## [WHAT THIS TASK INVOLVES]
In the records below, find each line that holds "none" and return it.

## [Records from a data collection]
%%

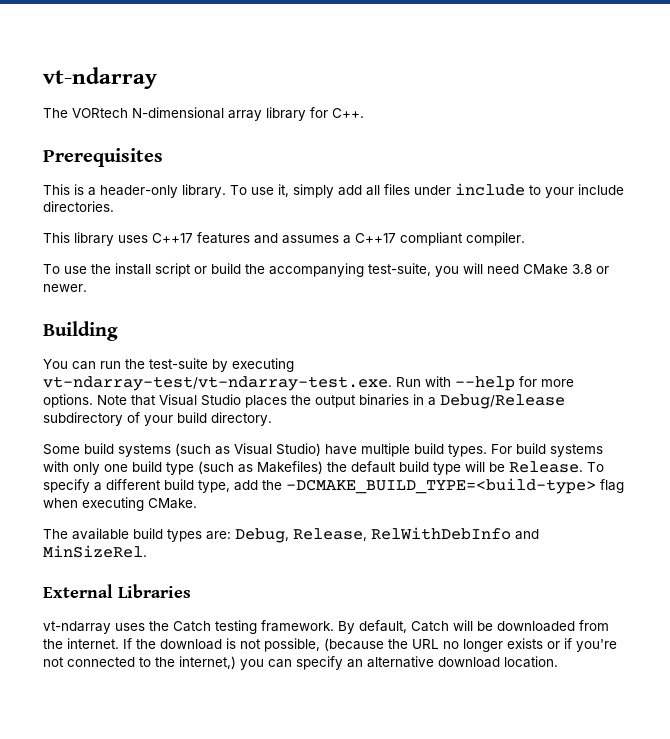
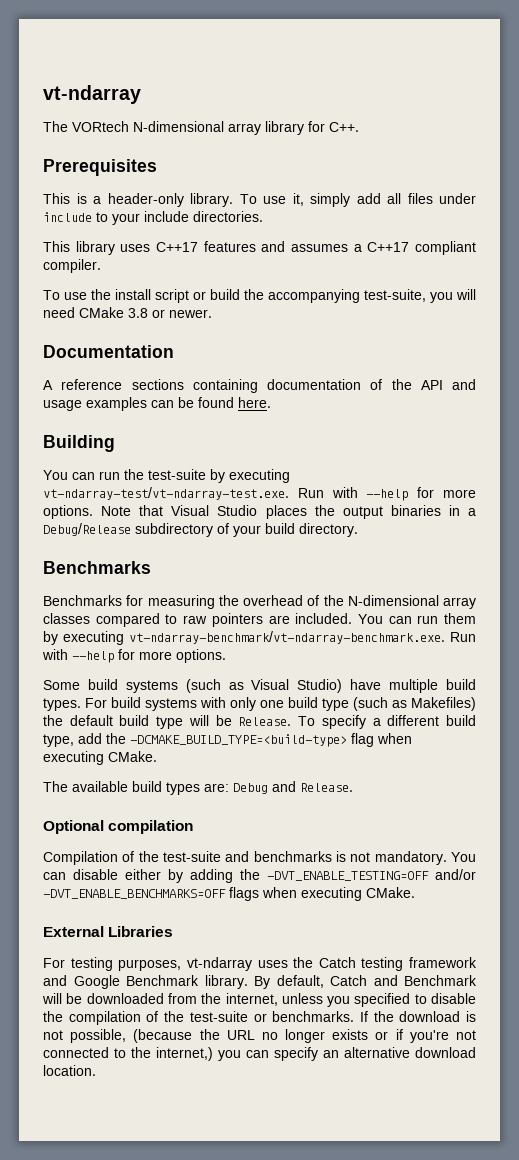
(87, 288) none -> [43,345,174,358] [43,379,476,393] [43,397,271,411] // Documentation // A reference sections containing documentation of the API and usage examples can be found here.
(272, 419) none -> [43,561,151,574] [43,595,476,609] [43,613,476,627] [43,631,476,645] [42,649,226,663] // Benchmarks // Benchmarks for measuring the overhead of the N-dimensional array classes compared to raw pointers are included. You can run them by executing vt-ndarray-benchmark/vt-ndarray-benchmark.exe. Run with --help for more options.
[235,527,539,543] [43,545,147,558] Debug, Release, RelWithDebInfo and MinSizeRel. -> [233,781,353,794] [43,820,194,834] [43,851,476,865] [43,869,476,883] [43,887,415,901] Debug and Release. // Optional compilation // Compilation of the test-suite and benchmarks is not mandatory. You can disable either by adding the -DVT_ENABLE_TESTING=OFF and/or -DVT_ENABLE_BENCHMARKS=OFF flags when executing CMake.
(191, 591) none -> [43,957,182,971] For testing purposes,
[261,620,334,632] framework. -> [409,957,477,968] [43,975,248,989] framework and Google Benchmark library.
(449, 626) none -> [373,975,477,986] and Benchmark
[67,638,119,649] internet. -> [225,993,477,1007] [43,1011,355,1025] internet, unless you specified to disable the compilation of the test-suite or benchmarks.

%%

## [WRITTEN REPLY]
(87, 288) none -> [43,345,174,358] [43,379,476,393] [43,397,271,411] // Documentation // A reference sections containing documentation of the API and usage examples can be found here.
(272, 419) none -> [43,561,151,574] [43,595,476,609] [43,613,476,627] [43,631,476,645] [42,649,226,663] // Benchmarks // Benchmarks for measuring the overhead of the N-dimensional array classes compared to raw pointers are included. You can run them by executing vt-ndarray-benchmark/vt-ndarray-benchmark.exe. Run with --help for more options.
(191, 591) none -> [43,957,182,971] For testing purposes,
(449, 626) none -> [373,975,477,986] and Benchmark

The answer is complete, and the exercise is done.